Occasionally a specimen from outside the normal Radio Shack milieu would wander in; there were lots and lots of Radio Shack stores, literally thousands spread all over the country, so they were occasionally selected by default, even if only for the purpose of buying batteries, in places where the alternatives were, shall we say, limited. Given the sales staff’s passion for batteries, one would think these people would be greeted with open arms, but this was not the case. Radio Shack in fact had in place a policy almost guaranteed to drive them from the store in abject frustration, one that would soon have them driving right past the convenient local Shack to get their batteries somewhere, anywhere, else.

When you made it to the sales counter with your $3.00 package of batteries, the heretofore apathetic salesperson would spring to life, asking in an excited tone whether you were on the mailing list. “No thank you,” you might answer, “I’d just like to buy the batteries, please,” optimistically attempting to hand over your $5.00 bill.
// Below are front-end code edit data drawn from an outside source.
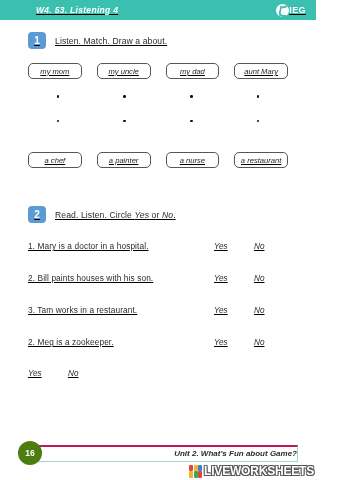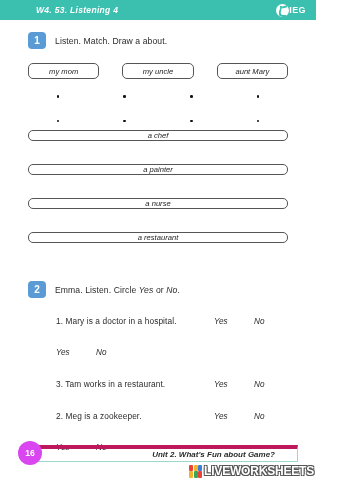--- a/index.html
+++ b/index.html
@@ -21,6 +21,7 @@
     height: 480px;
     background: #ffffff;
     box-sizing: border-box;
+    text-decoration: underline;
   }
 
   

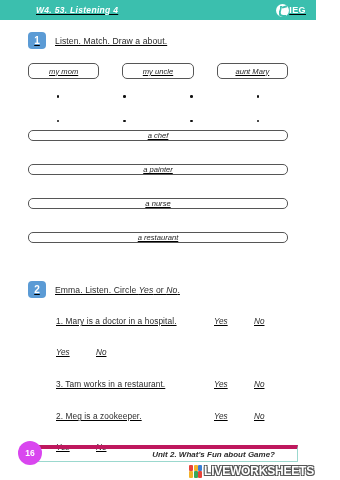--- a/index.html
+++ b/index.html
@@ -121,7 +121,7 @@
   .word-row {
     display: flex;
     justify-content: space-between;
-    gap: 23px;
+    gap: 15px;
   }
   .word-box {
     flex: 1 1 0;

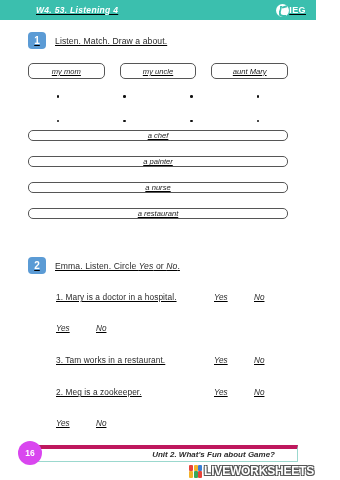--- a/index.html
+++ b/index.html
@@ -302,6 +302,7 @@
       <div class="word-row upper">
         <div class="word-box">my mom</div>
         <div class="word-box">my uncle</div>
+        <div class="word-box">my dad</div>
         <div class="word-box">aunt Mary</div>
       </div>
 

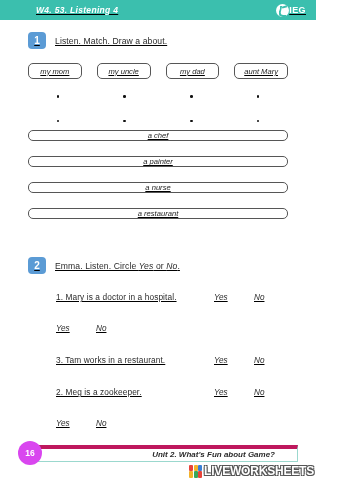--- a/index.html
+++ b/index.html
@@ -158,7 +158,7 @@
   }
   .dot-row.top { margin-top: 16px; }
   .dot-row.bottom { margin-top: 22px; }
-  .word-row.lower { margin-top: 8px; flex-direction: column; }
+  .word-row.lower { margin-top: 30px; }
 
   
   .ex2-head { margin-top: 38px; }

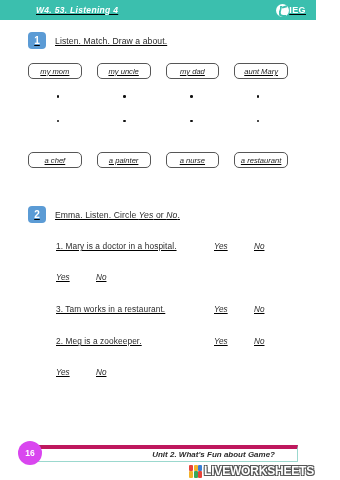--- a/index.html
+++ b/index.html
@@ -347,7 +347,7 @@
 
     <div class="ex-head ex2-head">
       <span class="ex-num">2</span>
-      <span class="ex-text"><span>Emma. Listen. Circle </span><span class="it">Yes</span><span> or </span><span class="it">No</span><span>.</span></span>
+      <span class="ex-text"><span>Read. Listen. Circle </span><span class="it">Yes</span><span> or </span><span class="it">No</span><span>.</span></span>
     </div>
 
     <div class="q-list">

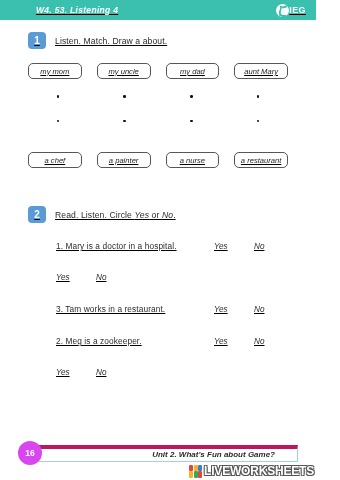--- a/index.html
+++ b/index.html
@@ -168,7 +168,6 @@
     display: flex;
     align-items: flex-end;
     margin-bottom: 22px;
-    margin-left: 28px;
   }
   .q-text {
     font-size: 8.3px;

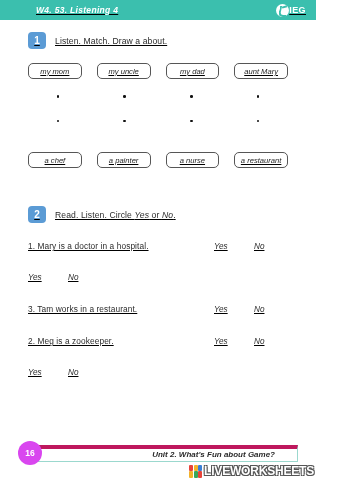--- a/index.html
+++ b/index.html
@@ -358,6 +358,7 @@
       </div>
 
       <div class="q-row">
+        <span class="q-text">2. Bill paints houses with his son.</span>
         <span class="q-yes">Yes</span>
         <span class="q-no">No</span>
       </div>

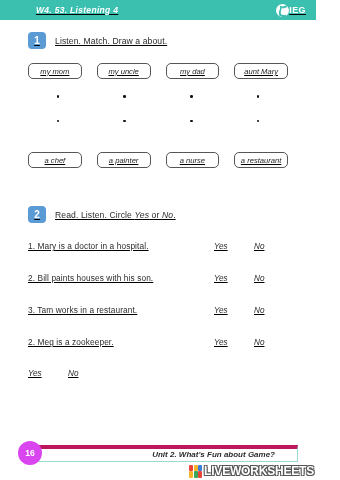--- a/index.html
+++ b/index.html
@@ -208,7 +208,7 @@
     width: 24px;
     height: 24px;
     border-radius: 50%;
-    background: #d946ef;
+    background: #4d7c0f;
     color: #ffffff;
     font-size: 8.5px;
     font-weight: bold;

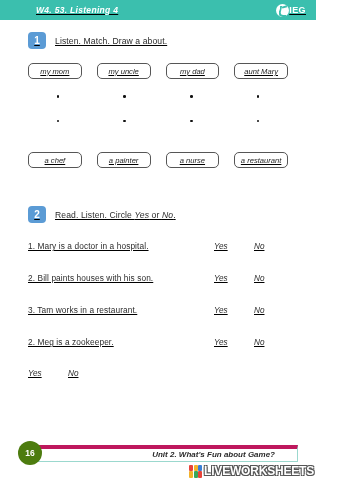--- a/index.html
+++ b/index.html
@@ -221,14 +221,14 @@
   .footer-rule {
     flex: 1 1 auto;
     height: 17px;
-    border-top: 4px solid #be185d;
+    border-top: 2px solid #be185d;
     border-bottom: 1px solid #9bd8ce;
     border-right: 1px solid #9bd8ce;
     margin-left: -6px;
     display: flex;
     align-items: center;
     justify-content: flex-end;
-    padding-right: 22px;
+    padding-right: 0;
     box-sizing: border-box;
   }
   .footer-unit {

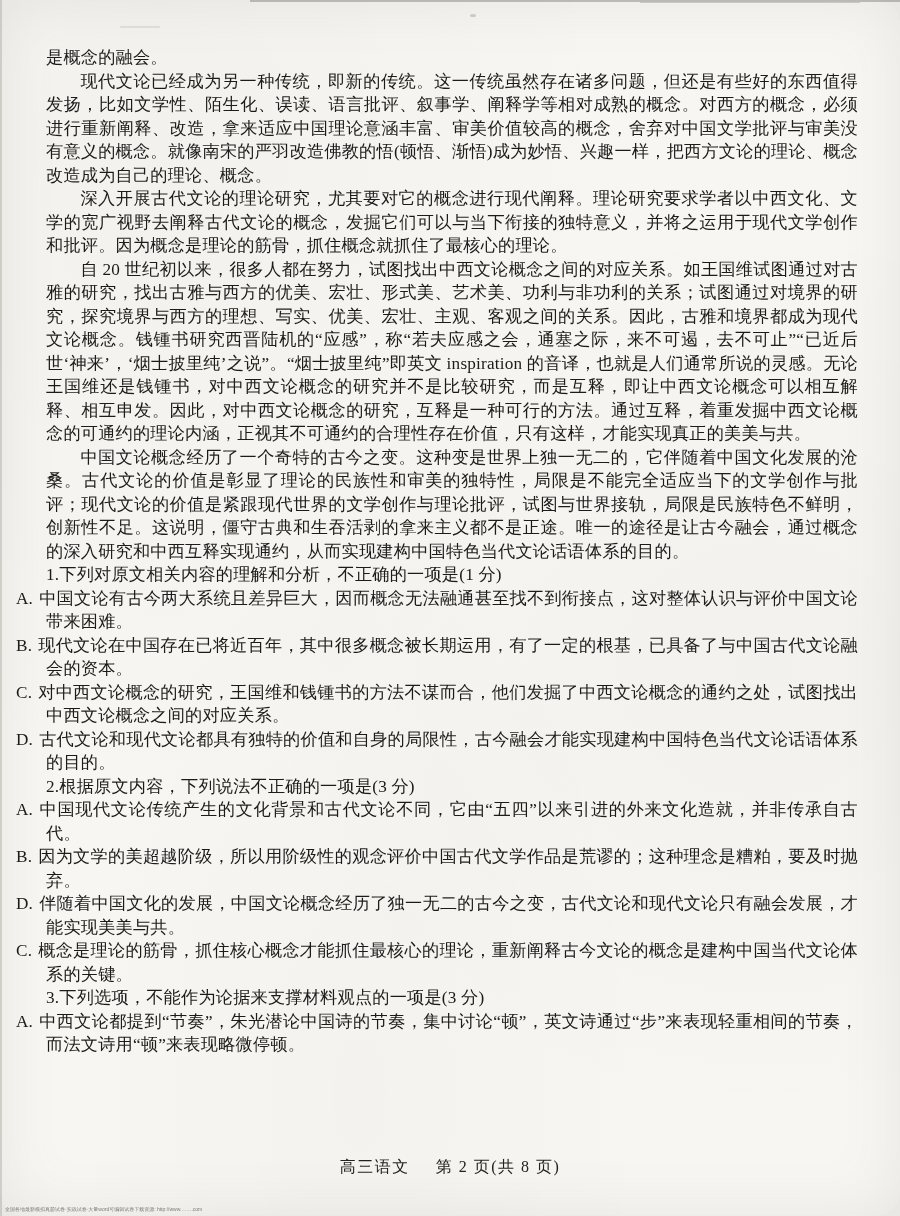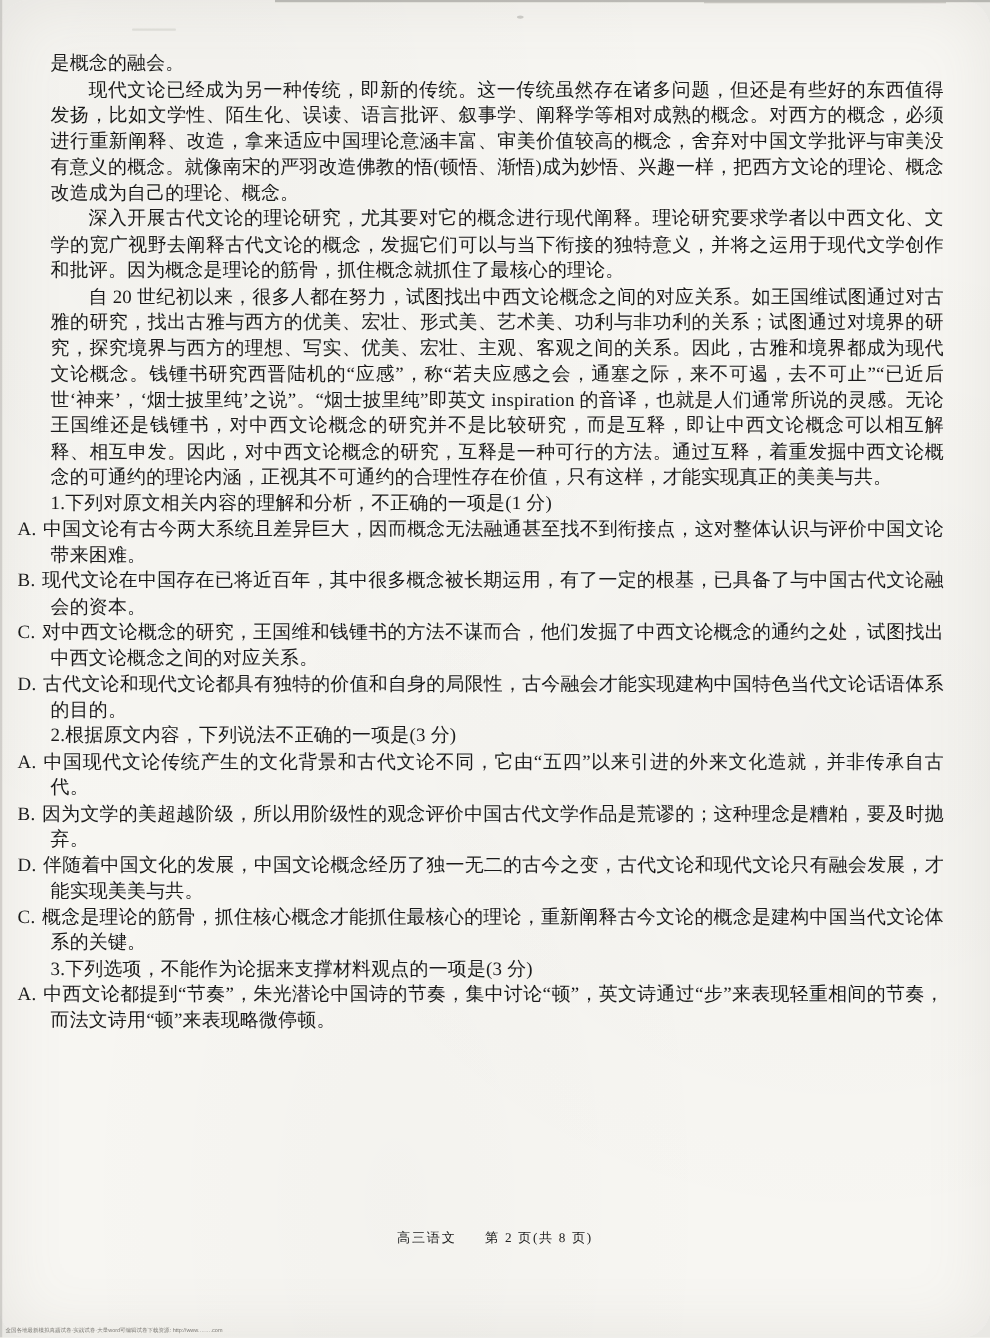--- a/index.html
+++ b/index.html
@@ -71,6 +71,7 @@
     <p class="para">现代文论已经成为另一种传统，即新的传统。这一传统虽然存在诸多问题，但还是有些好的东西值得发扬，比如文学性、陌生化、误读、语言批评、叙事学、阐释学等相对成熟的概念。对西方的概念，必须进行重新阐释、改造，拿来适应中国理论意涵丰富、审美价值较高的概念，舍弃对中国文学批评与审美没有意义的概念。就像南宋的严羽改造佛教的悟(顿悟、渐悟)成为妙悟、兴趣一样，把西方文论的理论、概念改造成为自己的理论、概念。</p>
     <p class="para">深入开展古代文论的理论研究，尤其要对它的概念进行现代阐释。理论研究要求学者以中西文化、文学的宽广视野去阐释古代文论的概念，发掘它们可以与当下衔接的独特意义，并将之运用于现代文学创作和批评。因为概念是理论的筋骨，抓住概念就抓住了最核心的理论。</p>
     <p class="para">自 20 世纪初以来，很多人都在努力，试图找出中西文论概念之间的对应关系。如王国维试图通过对古雅的研究，找出古雅与西方的优美、宏壮、形式美、艺术美、功利与非功利的关系；试图通过对境界的研究，探究境界与西方的理想、写实、优美、宏壮、主观、客观之间的关系。因此，古雅和境界都成为现代文论概念。钱锺书研究西晋陆机的“应感”，称“若夫应感之会，通塞之际，来不可遏，去不可止”“已近后世‘神来’，‘烟士披里纯’之说”。“烟士披里纯”即英文 inspiration 的音译，也就是人们通常所说的灵感。无论王国维还是钱锺书，对中西文论概念的研究并不是比较研究，而是互释，即让中西文论概念可以相互解释、相互申发。因此，对中西文论概念的研究，互释是一种可行的方法。通过互释，着重发掘中西文论概念的可通约的理论内涵，正视其不可通约的合理性存在价值，只有这样，才能实现真正的美美与共。</p>
+    <p class="para">中国文论概念经历了一个奇特的古今之变。这种变是世界上独一无二的，它伴随着中国文化发展的沧桑。古代文论的价值是彰显了理论的民族性和审美的独特性，局限是不能完全适应当下的文学创作与批评；现代文论的价值是紧跟现代世界的文学创作与理论批评，试图与世界接轨，局限是民族特色不鲜明，创新性不足。这说明，僵守古典和生吞活剥的拿来主义都不是正途。唯一的途径是让古今融会，通过概念的深入研究和中西互释实现通约，从而实现建构中国特色当代文论话语体系的目的。</p>
 
     <div class="question">
       <p class="stem"><span>1.</span><span>下列对原文相关内容的理解和分析，不正确的一项是(1 分)</span></p>

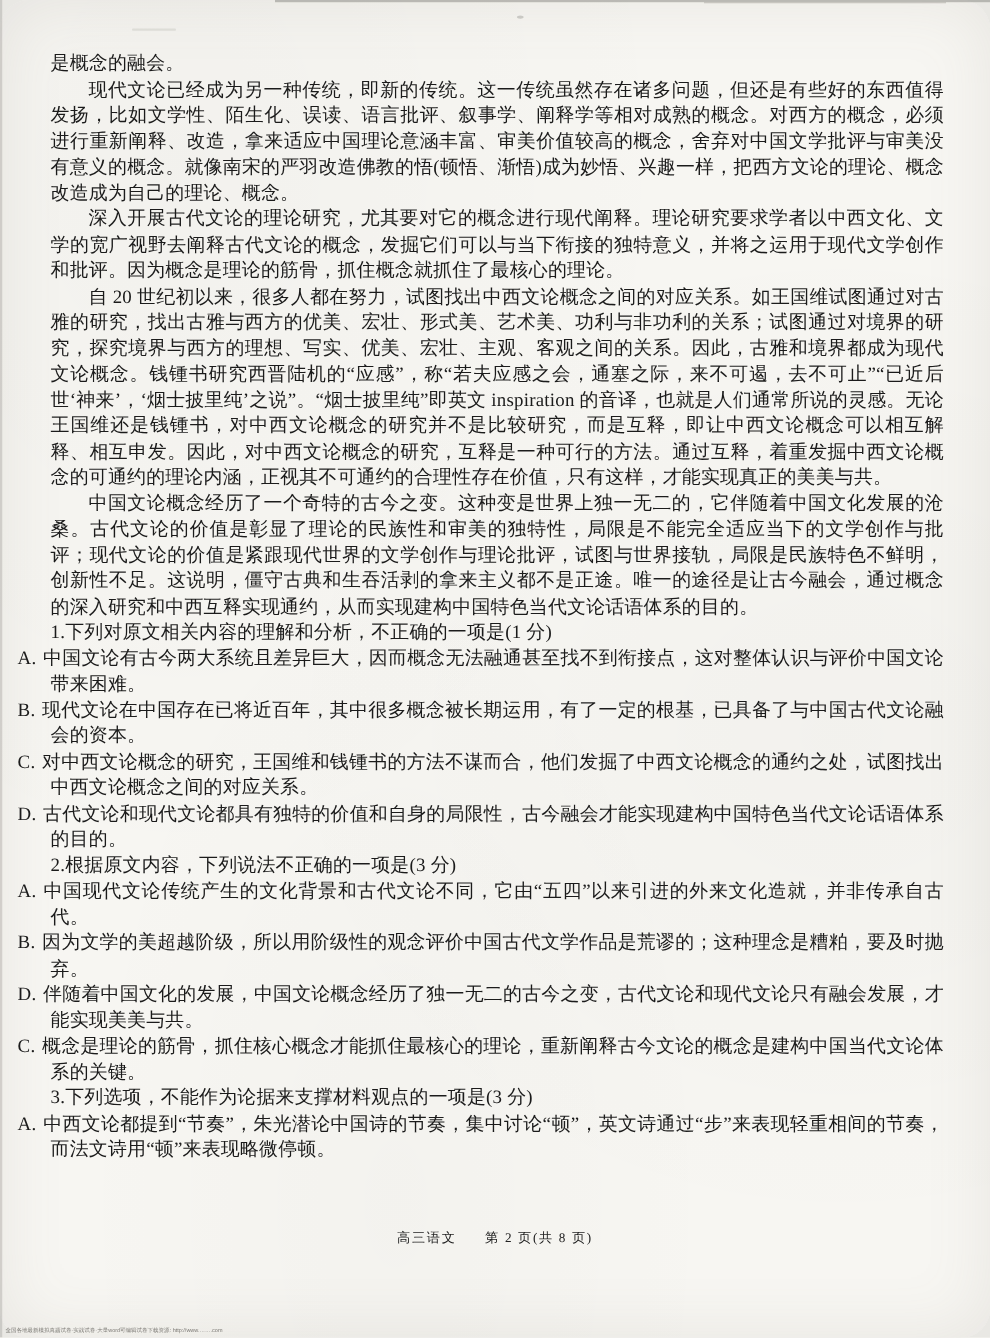--- a/index.html
+++ b/index.html
@@ -41,8 +41,8 @@
   .olabel{margin-right:6px;}
 
   .footer{
-    position:absolute;left:0;right:0;top:1117px;
-    text-align:center;font-size:12px;color:#222;
+    position:absolute;left:0;right:0;top:1157px;
+    text-align:center;font-size:16px;color:#222;
     letter-spacing:1.5px;
   }
   .footer .gap{display:inline-block;width:26px;}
What you failed to understand was that the salesperson had no more interest in your money at this point than he did in the racks of capacitors at the back of the store; what he wanted was to get you and your address “into the system” by whatever means necessary. Only after accomplishing that, a laborious process likely entailing a false start or two and lots of fiddling with a balky terminal, was he interested in taking your money and earning his freebie commission on this pack of batteries you had walked in and picked up off the shelf for yourself. This process was not optional; you could provide a name and address along with your cash or you could take your goddamn business elsewhere.

Given the priority Radio Shack placed on acquiring this information, one would think that they would treat it as a precious resource. Oddly, though, this didn’t seem to be the case. Even well into the 1990s, long after every other retail chain had networked its computer systems together, Radio Shack, the “technology store,” seemed to have no shared customer database whatsoever. Therefore every time you dropped into a different location of the 237 in your city to get some more batteries, you would have to go through this process again. Even more bizarrely, even a single store had only about a 50-50 chance of retaining your information from one visit to the next. Truly, Radio Shack refined customer aggravation to an art. Only Jerry was willing to put up with it, because it was his duty to “buy American,” and Don, because you just couldn’t get this shit anywhere else.

When we take all of these factors into consideration it becomes clear why Radio Shack had an image problem in 1977. That’s not an unusual state of affairs for the company; having an image problem is a part of what Radio Shack is, as fundamental to it as those mazes were to Adventure. Radio Shack has always been, and will always remain, the anti-Apple Store, the antithesis of hipster cool. When they decided to release their own computer that year, the awkward but lovable contraption that resulted left no doubt about its parentage.